◆ **WHAT YOU WILL DO**
Within the listing below, give again exactly the lines between the one containing "left: 56px ->" and the one containing "background: #0f172a ->", inclusive, pictures left aside.

◆ **RECORDS PROVIDED**
□ □ □
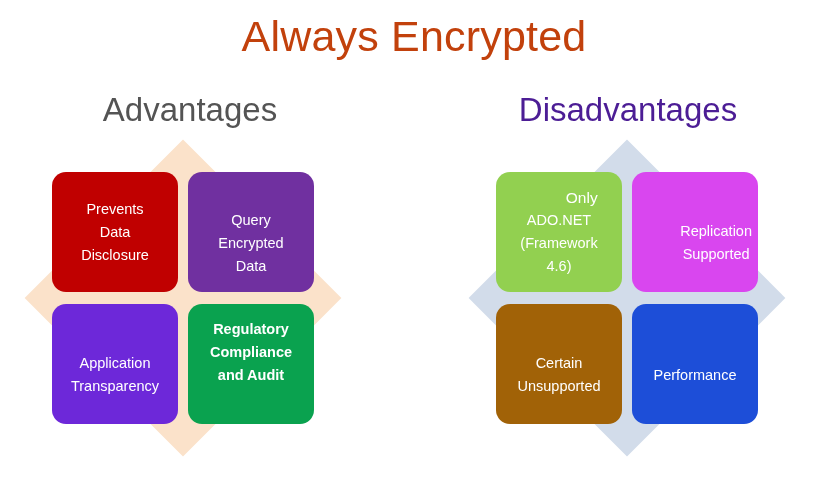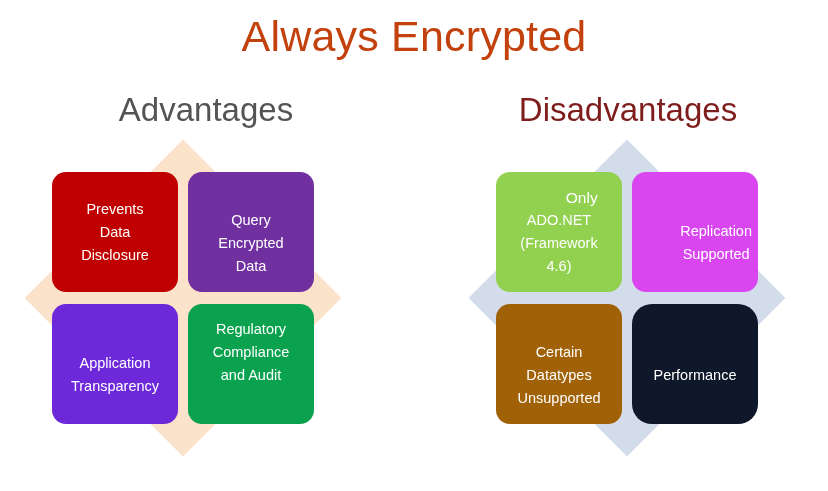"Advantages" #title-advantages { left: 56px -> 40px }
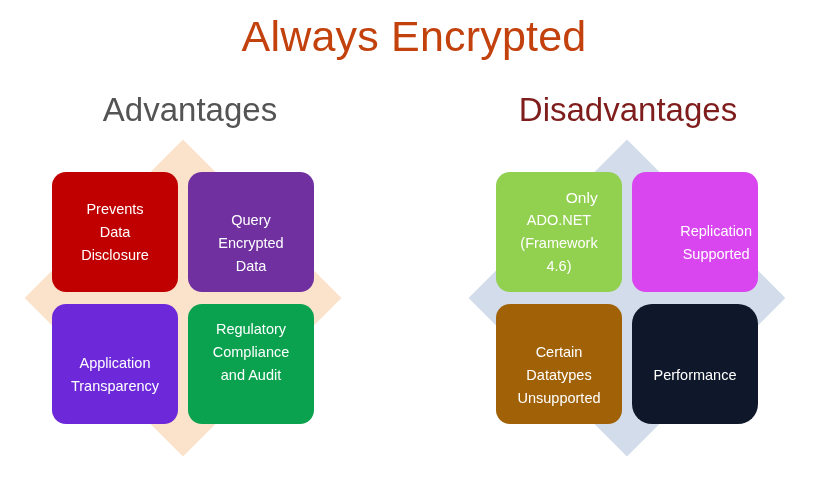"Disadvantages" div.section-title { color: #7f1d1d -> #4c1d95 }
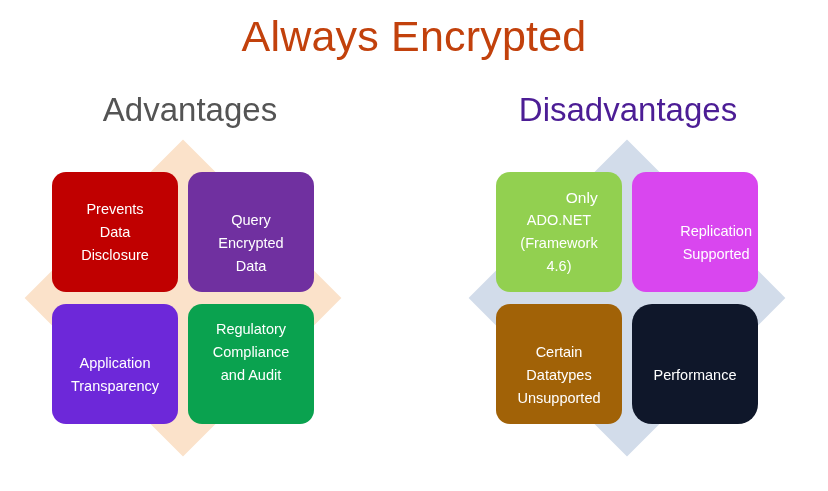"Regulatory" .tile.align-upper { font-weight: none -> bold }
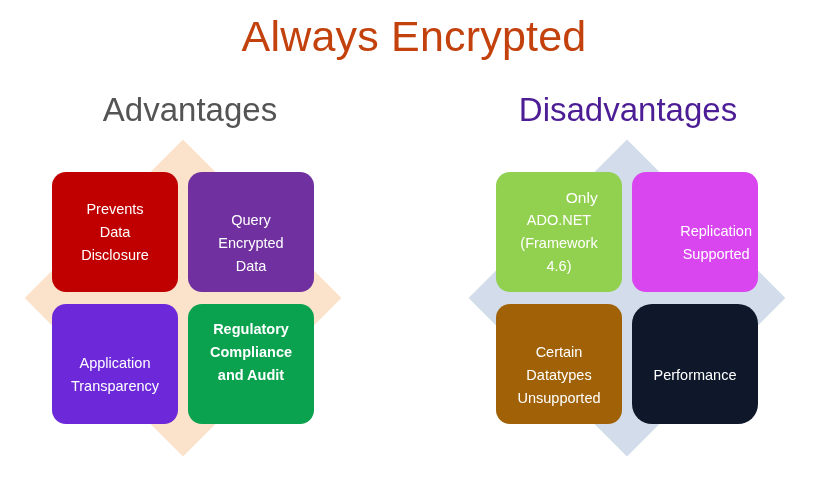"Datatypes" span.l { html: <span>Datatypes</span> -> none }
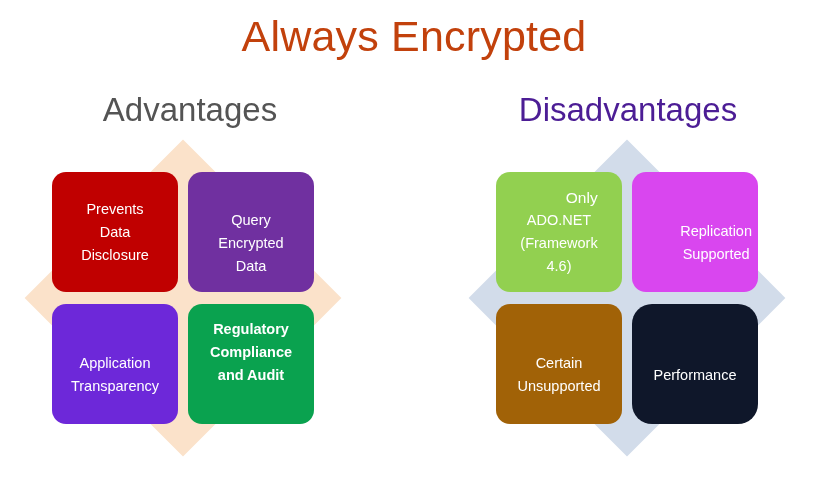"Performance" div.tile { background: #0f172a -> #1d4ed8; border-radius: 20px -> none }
□ □ □
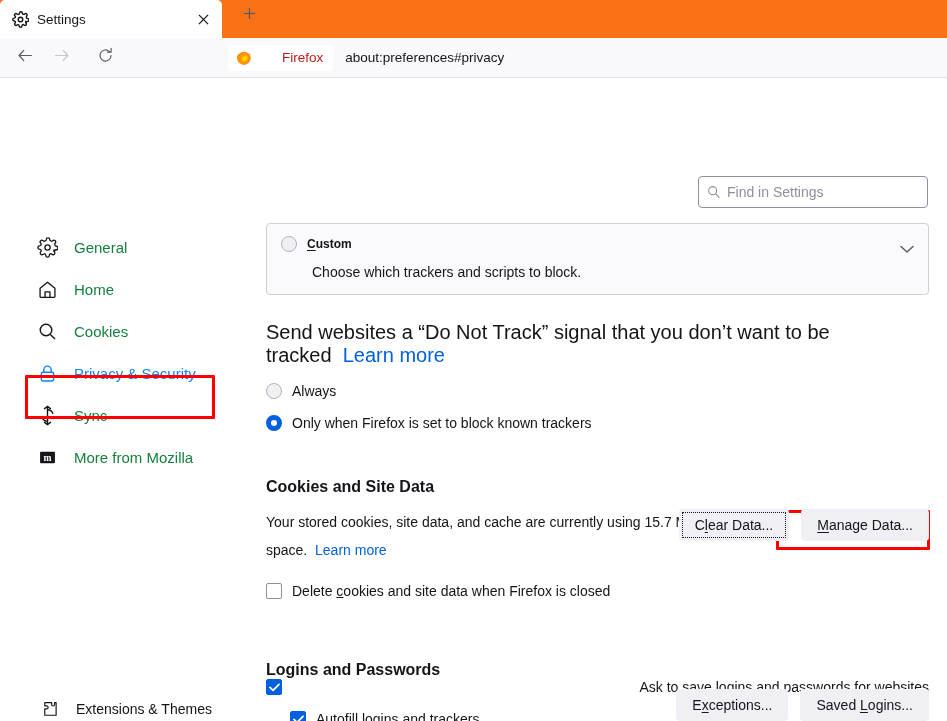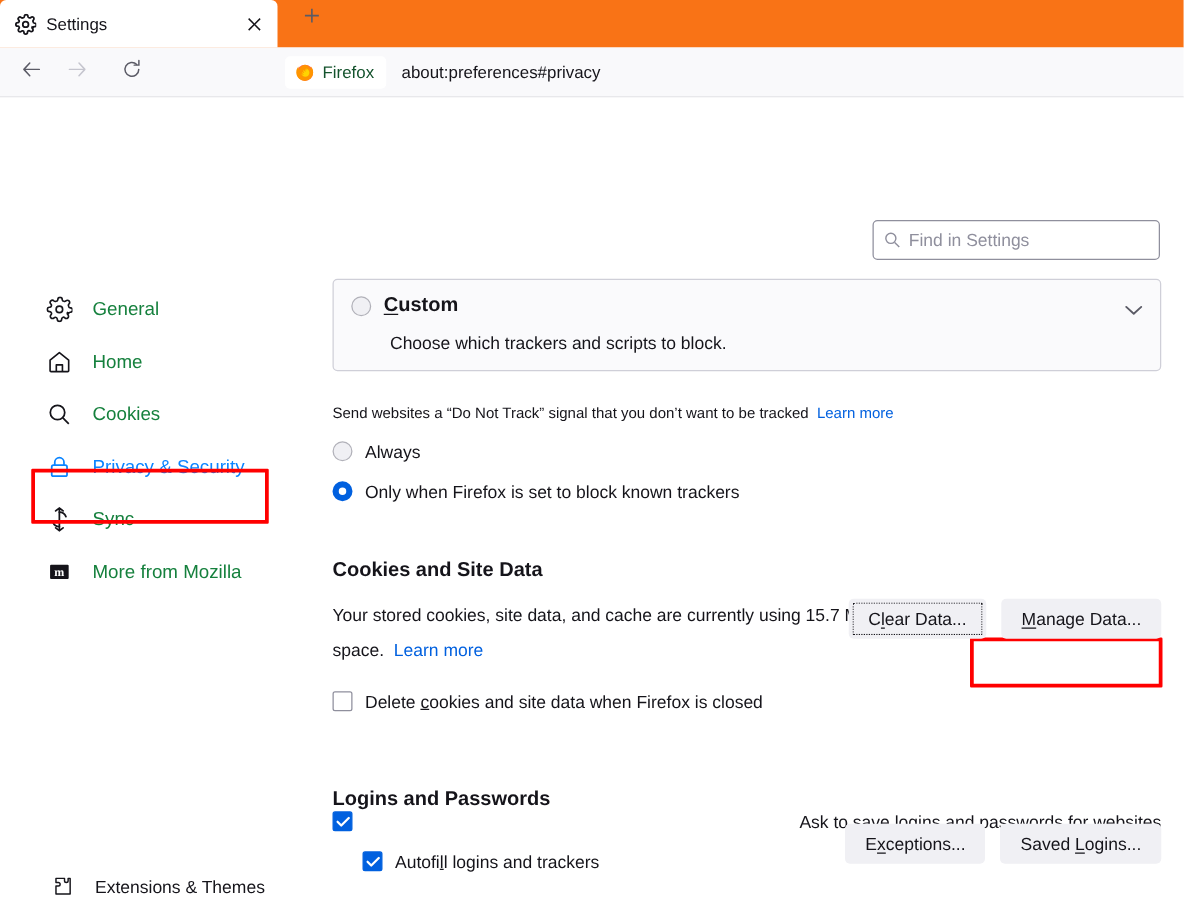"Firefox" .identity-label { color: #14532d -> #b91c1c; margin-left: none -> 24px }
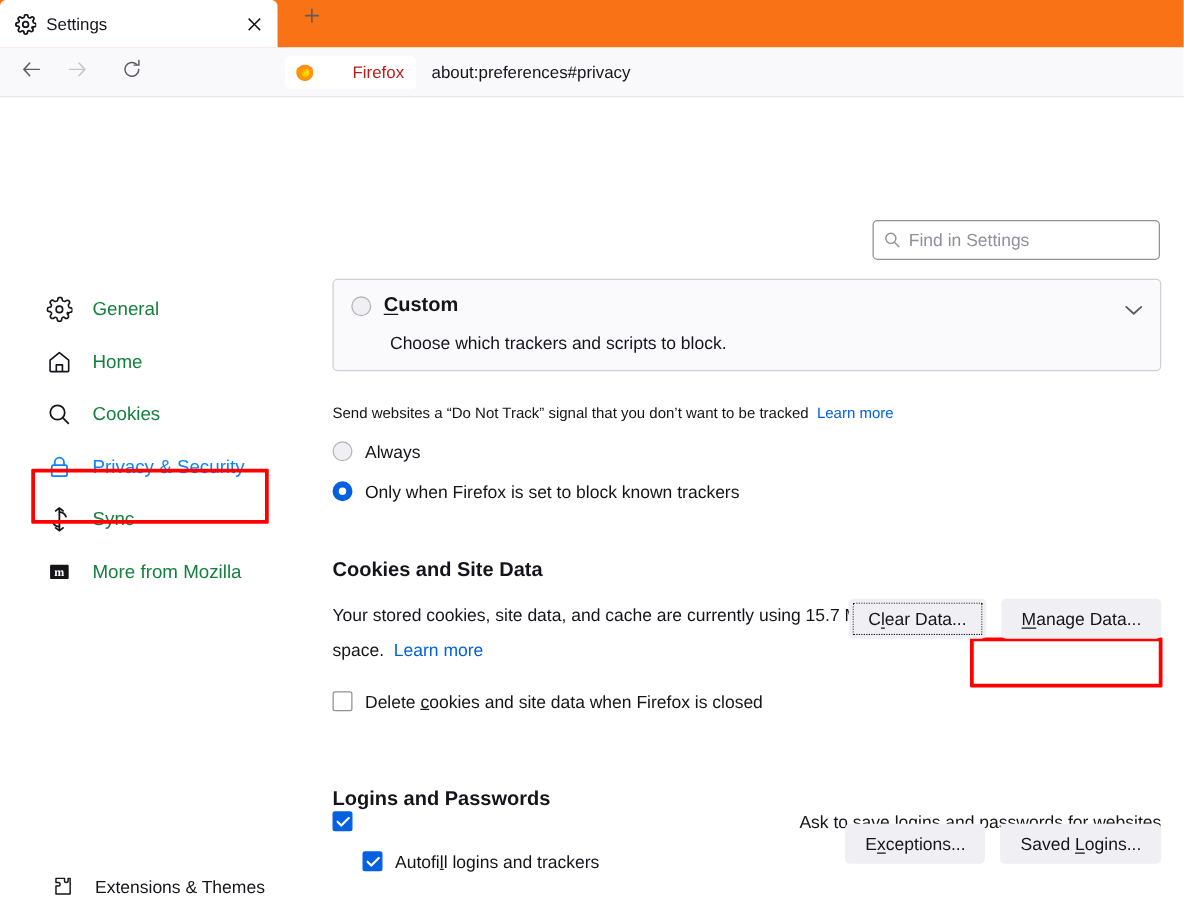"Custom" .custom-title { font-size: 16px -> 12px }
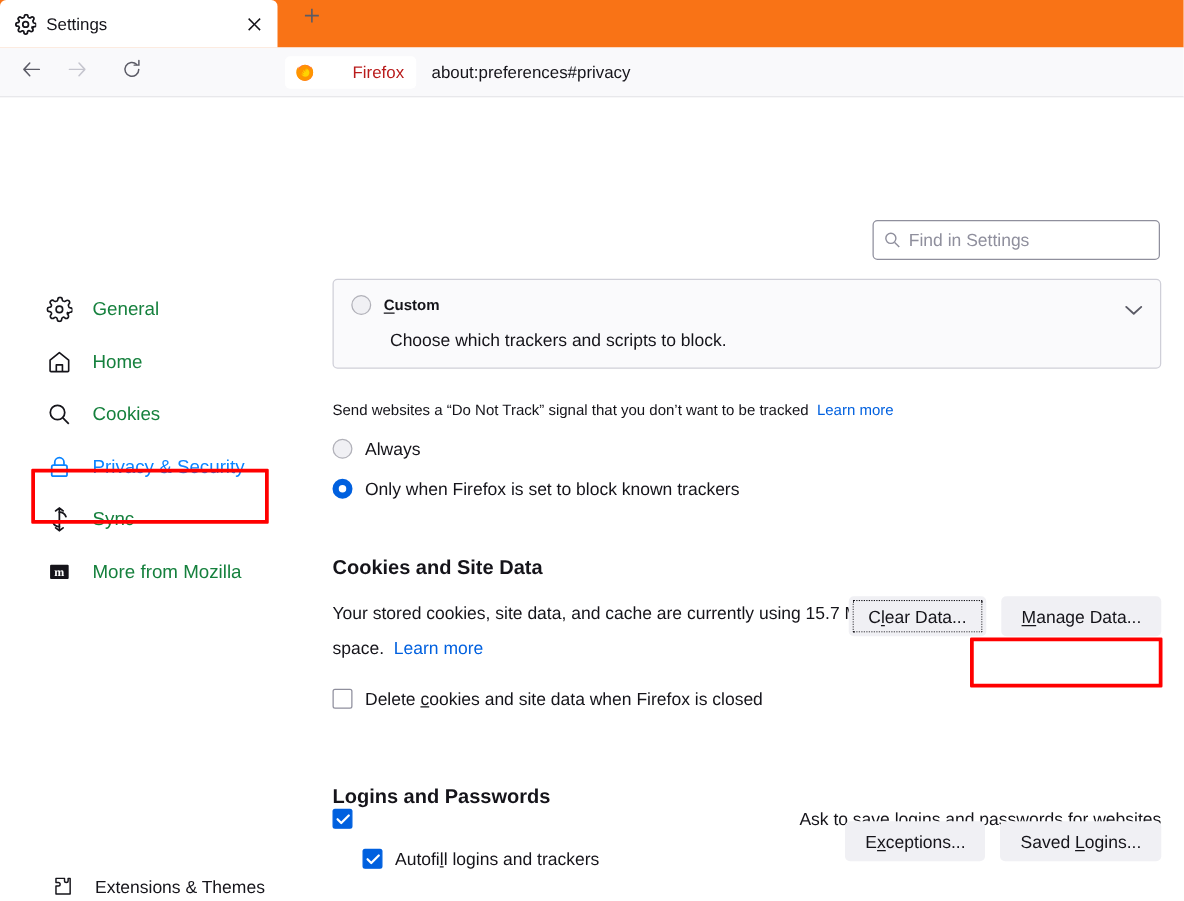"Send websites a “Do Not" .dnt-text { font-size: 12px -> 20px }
□ □ □
◆ **ANSWER SECTION**
"Advantages" #title-advantages { left: 56px -> 40px }
"Disadvantages" div.section-title { color: #7f1d1d -> #4c1d95 }
"Regulatory" .tile.align-upper { font-weight: none -> bold }
"Datatypes" span.l { html: <span>Datatypes</span> -> none }
"Performance" div.tile { background: #0f172a -> #1d4ed8; border-radius: 20px -> none }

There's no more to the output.